1. Create a new AnIML document as an object in memory or access an existing document:

- Case a) Create a new object:

In [None]:
animl_doc = AnIMLDocument()

- Case b) Access an existing document:

In [None]:
path_to_AnIML_file = path_to_datasets / f"processed/fairsaxs_220512.animl"
with path_to_AnIML_file.open("r") as f:
    xml_string = f.read()
    animl_doc = AnIMLDocument.fromXMLString(xml_string)

2. Call the PDH reader with the path to the directory holding the PDH files as argument, retrieve a list of available files, and show this list:

In [None]:
pdh_dir = PDHReader(path_to_datasets / "raw/OTAC_measurement_data/OTAC_097wtp_T")
dict_of_files = pdh_dir.available_files()
for index, file in dict_of_files.items():
    print(f"{index}: {file}")

3. Select the desired file either by name or by list index and extract the data as pandas dataframe:

In [None]:
pdh_file = dict_of_files[65]
raw_dataframe = pdh_dir.extract_data(pdh_file)
raw_metadata = pdh_dir.extract_metadata(pdh_file)
print(raw_dataframe)

4. Start building up the AnIML document. Create a new sample with an ID and name and add it to the AnIML object:

In [None]:
experiment_name = f"{pdh_file[:4]}/water: x = {pdh_file[5:8]} wt%; T = {pdh_file[-5:-3]} C"
print(experiment_name)

In [None]:
new_sample = Sample(
    id=pdh_file.replace("%", "p")[:-3],
    name=experiment_name
)
print(new_sample)

In [None]:
animl_doc.add_sample(new_sample)

5. Create or access an experiment step for the AnIML object, providing it with a name and an ID:

- Case a) Create a new experiment step object:

In [None]:
experiment_step = ExperimentStep(
    name=f"Sample data for {experiment_name}",
    experiment_step_id=pdh_file.replace("%", "p")[:-3]
)
print(experiment_step)

- Case b) Access an existing experiment step within an AnIML document:

In [None]:
available_experiment_steps = experiment_step = animl_doc.experiment_step_set.experiment_steps
print([step.name for step in available_experiment_steps])

In [None]:
experiment_step = available_experiment_steps[0]

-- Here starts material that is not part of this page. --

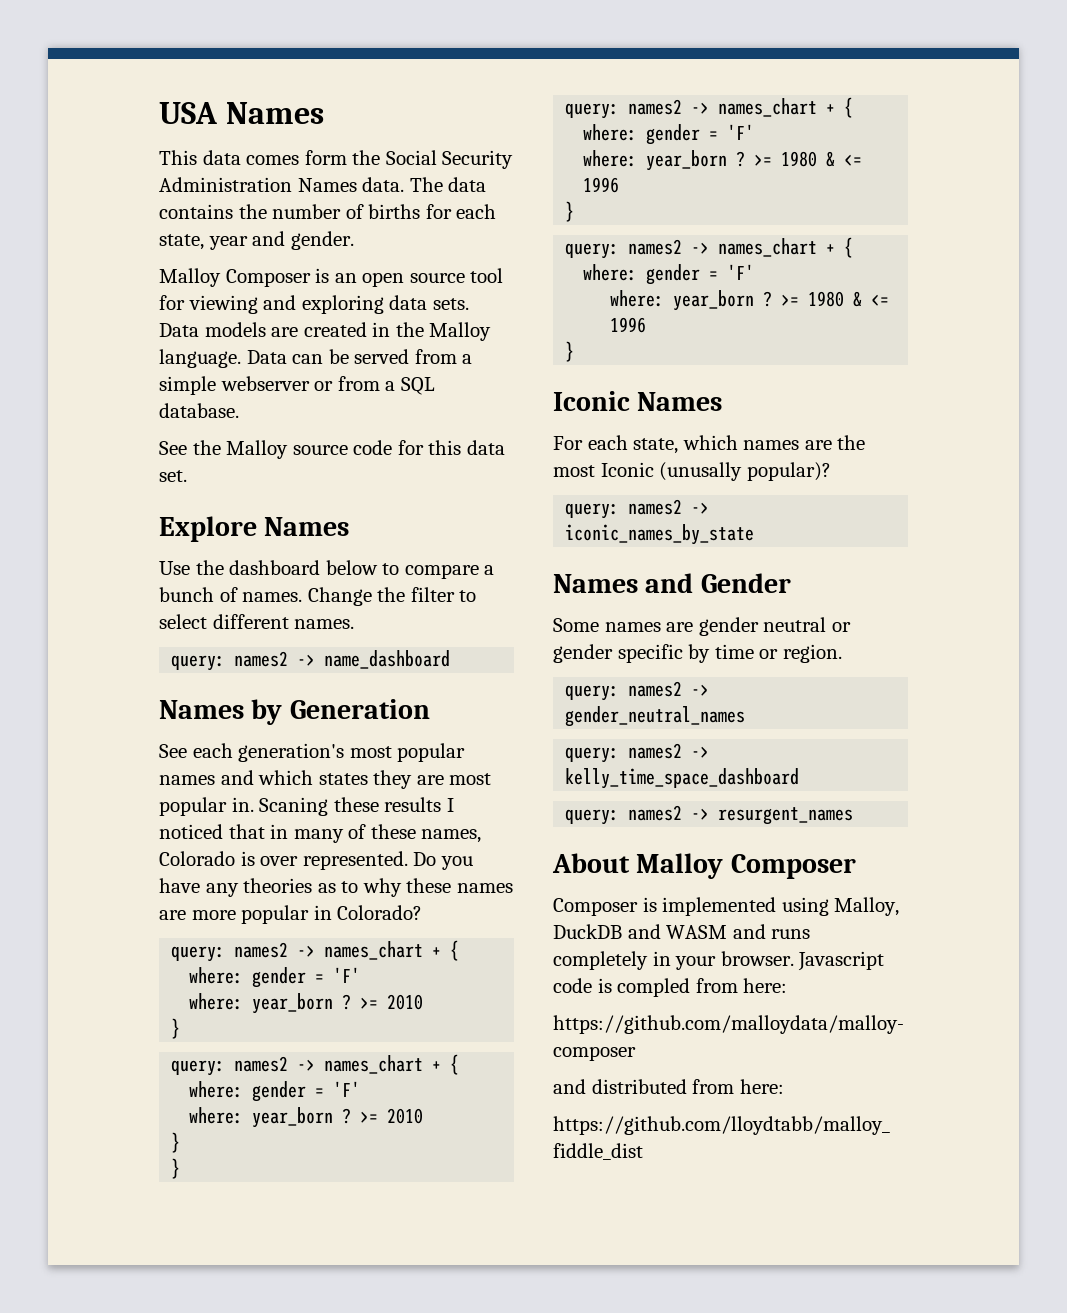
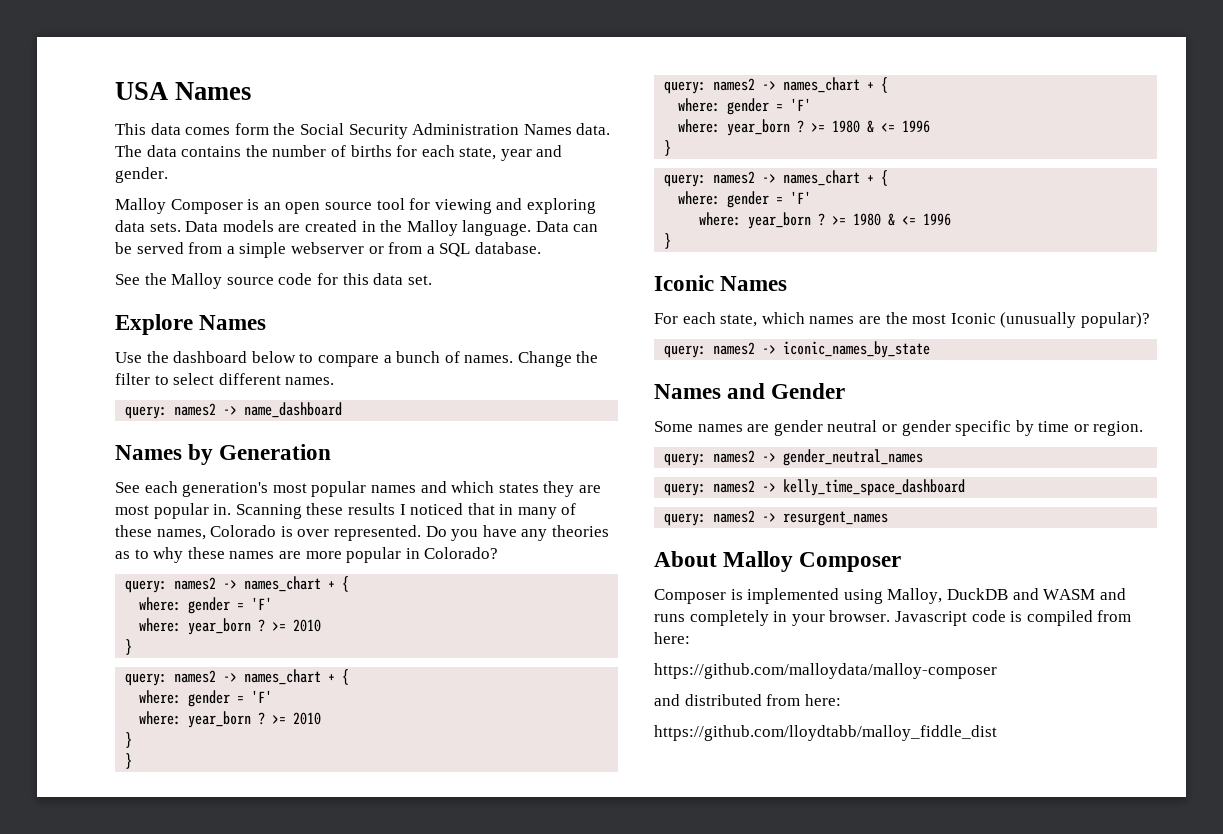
[259,797,329,816] Scaning -> [235,504,302,519] Scanning
[659,462,743,481] (unusally -> [1000,312,1077,328] (unusually
[617,978,691,997] compled -> [1026,610,1093,626] compiled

6. Create one or more sample references to samples which were part of this experiment step, providing a sample object (e.g. new_sample), a role, and a purpose:

In [None]:
experiment_step.add_sample_reference(
    sample=new_sample,
    role="sample",
    sample_purpose="consumed"
)

7. If applicable, create the device with its various settings and/or software on which the sample(s) were measured/analysed and add them to the experiment step object:

In [None]:
new_author = Author(
    user_type="human",
    name="Selina Itzigehl",
    affiliation="University of Stuttgart",
    email="selina.itzigehl@ipc.uni-stuttgart.de",
    role="",
    phone="",
    location=""
)
experiment_step.add_method(new_author)

In [None]:
new_author = Author(
    user_type="human",
    name="Johanna R. Bruckner",
    affiliation="University of Stuttgart",
    email="johanna.bruckner@ipc.uni-stuttgart.de",
    role="",
    phone="",
    location=""
)
experiment_step.add_method(new_author)

In [None]:
new_device = Device(
    manufacturer="Anton Paar",
    name="SAXSess mc^2",
    device_id="",
    firmware_version="",
    serial_number=""
)
experiment_step.add_method(new_device)

In [None]:
new_software = Software(
    manufacturer="Project Jupyter",
    name="JupyterLab",
    version="3.2.9",
    operating_system="Microsoft Windows 10 Pro 10.0.19044 Build 19044"
)
experiment_step.add_method(new_software)

In [None]:
new_software = Software(
    manufacturer="OriginLab",
    name="OriginPro 2021b (64-bit) SR2",
    version="9.8.5.212",
    operating_system="Microsoft Windows 10 Pro 10.0.19044 Build 19044"
)
experiment_step.add_method(new_software)

In [None]:
instrument_parameters = Category(name="Instrument parameters")

In [None]:
pdh_parameters = raw_metadata.findall(".//parameter")
for parameter in pdh_parameters:
    new_category = Category(name=parameter.get("key"))
    for value in parameter:
        new_parameter = Parameter(
            name=value.get("key"),
            parameter_type=infer_type(value.text),
            value=value.text
            )
        new_category.add_content(new_parameter)
    instrument_parameters.add_content(new_category)
experiment_step.add_method(instrument_parameters)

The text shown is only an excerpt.